Son plus grand défi, dit-il, a été de composer seul les morceaux d’un groupe. «J’ai essayé de recréer une dynamique de rock dans un contexte pas rock du tout! C’est pas pour rien que je fais des tounes tranquille quand je suis seul chez moi avec ma guitare, dit-il. On est influencé par un contexte. Là, je devais me visualiser avec un groupe et un drummer punk un peu crinqué!»

L’expérience d’écriture en anglais s’est par ailleurs avérée enrichissante. «C’est un exercice de style intéressant. J’ai tout un nouveau champ lexical», dit-il.

Bien que l’aventure lui ait permis de replonger dans un univers musical familier, ne vous attendez pas à ce que le prochain album de Philippe B donne dans le rock anglo sombre pour autant. «Je ne me considère pas comme un véhicule crédible de rock, lance-t-il en riant. Je peux faker une toune de punk chantée par quelqu’un d’autre dans un film, mais moi, sur un stage genre: “Yeah, j’suis punk!”… C’est non!»

Si la trame narrative du film n’a absolument rien d’autobiographique, l’expérience du cinéaste dans un band lui a permis de représenter la relation entre les musiciens de façon réaliste. «Il y a certaines anecdotes qu’on a déjà vécues. Sinon­, notre histoire avec Gwenwed était moins intéressante!»
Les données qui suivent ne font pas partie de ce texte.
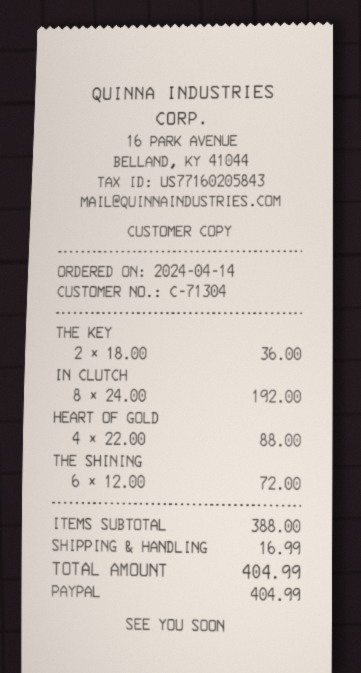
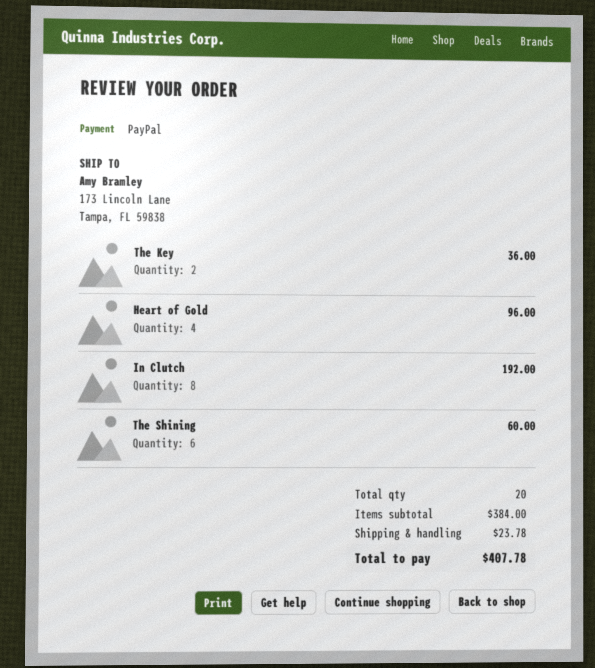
HEART OF GOLD: 4 for 88.00 -> 4 for 96.00
THE SHINING: 6 for 72.00 -> 6 for 60.00
subtotal: 388.00 -> 384.00
shipping: 16.99 -> 23.78
total: 404.99 -> 407.78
En début de film, le barman interprété par Fabien Cloutier dit aux protagonistes : «L’âge d’un band, faut que tu comptes ça en années de chien.» Les deux amis acquiescent. Comme le décrit Philippe B, un groupe de musique est «un contrat social entre individus difficile à maintenir. Si tu fais ça pendant 20-30 ans, c’est une réussite humaine, c’est un exploit en soi.»

Plusieurs facteurs influent sur la longévité d’un groupe de musique, notamment la dynamique entre les membres, qui est bien représentée dans Nous sommes Gold. Le film montre également comment les aléas de la vie interfèrent dans celle d’un groupe, ajoute-t-il. «Ce band s’est séparé à cause d’un accident minier qui n’a rien à voir avec eux… La vie fout le bordel dans plein d’affaires.»

Nous sommes Gold prend l’affiche dès vendredi. Mini-album aussi disponible.